Having arrived in the departures hall in good time, I was in no such danger, and strolled on happily from the security check on to the seventh and final station – the passport check (the third one) – where another young woman kindly avoided to stamp my passport before sending me onward to the gates and my awaiting flight to Budapest.
The upshot of the long and thorough security check was that no one was concerned about the excess weight in my luggage. My hand luggage was never weighed (nor were its dimensions measured), and I also do not think that anyone would have minded if my check-in bag had contained a few too many kilos; dealing with it would just have taken a lot of additional time.

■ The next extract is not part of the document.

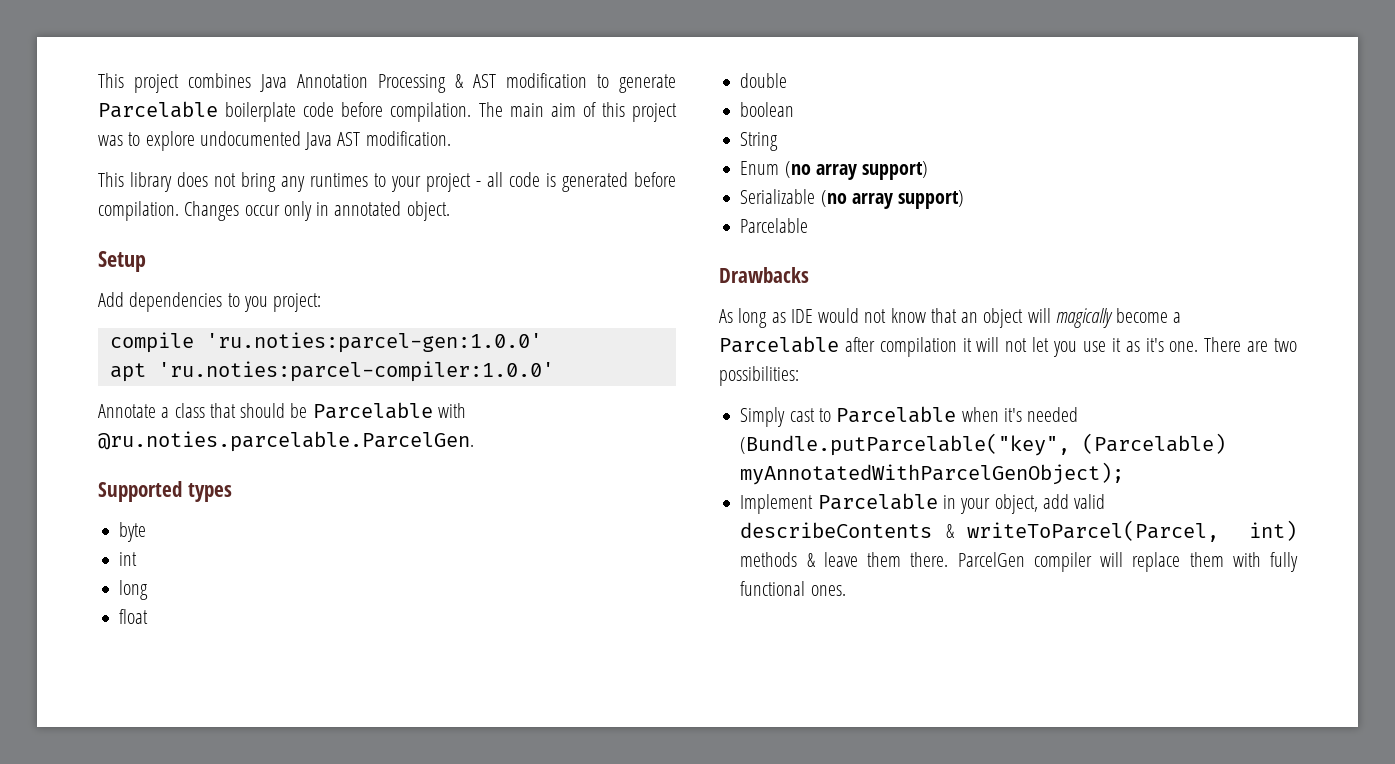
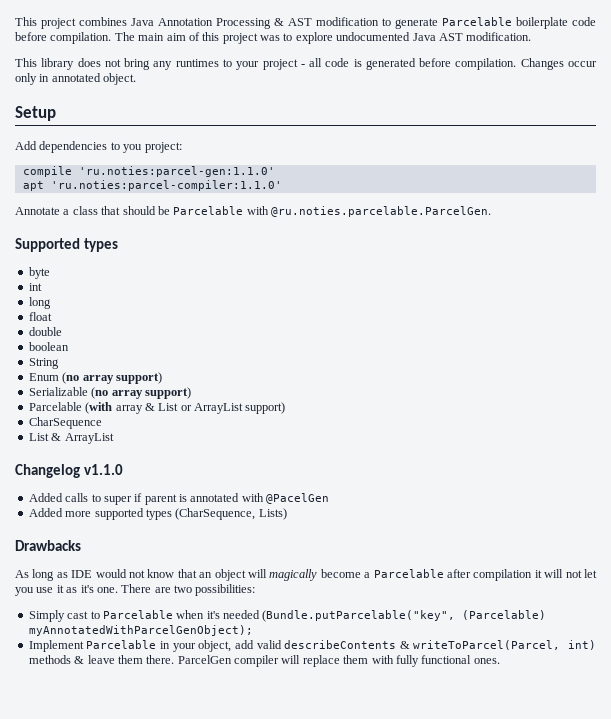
[205,332,542,353] 'ru.noties:parcel-gen:1.0.0' -> [78,166,275,177] 'ru.noties:parcel-gen:1.1.0'
[157,361,554,382] 'ru.noties:parcel-compiler:1.0.0' -> [50,180,282,191] 'ru.noties:parcel-compiler:1.1.0'
(809, 225) none -> [85,402,286,414] [28,417,102,429] [28,433,114,444] [15,464,123,478] [28,493,330,505] [28,508,287,520] (with array & List or ArrayList support) // CharSequence // List & ArrayList // Changelog v1.1.0 // Added calls to super if parent is annotated with @PacelGen // Added more supported types (CharSequence, Lists)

I didn’t mind the massive security check too much – nor did I really care that I was profiled as a potential security threat. God knows the Israelis have reason to be afraid and I think they are quite right to be extraordinarily cautious, provided that they treat the passengers politely and respectfully, which they did in my case. Maybe I would have felt more annoyed and frustrated if it had been my third, fourth or fifth time flying out of Israel. I imagine that internationals who fly to and from Israel frequently might feel differently about the 1-2 hour long security check.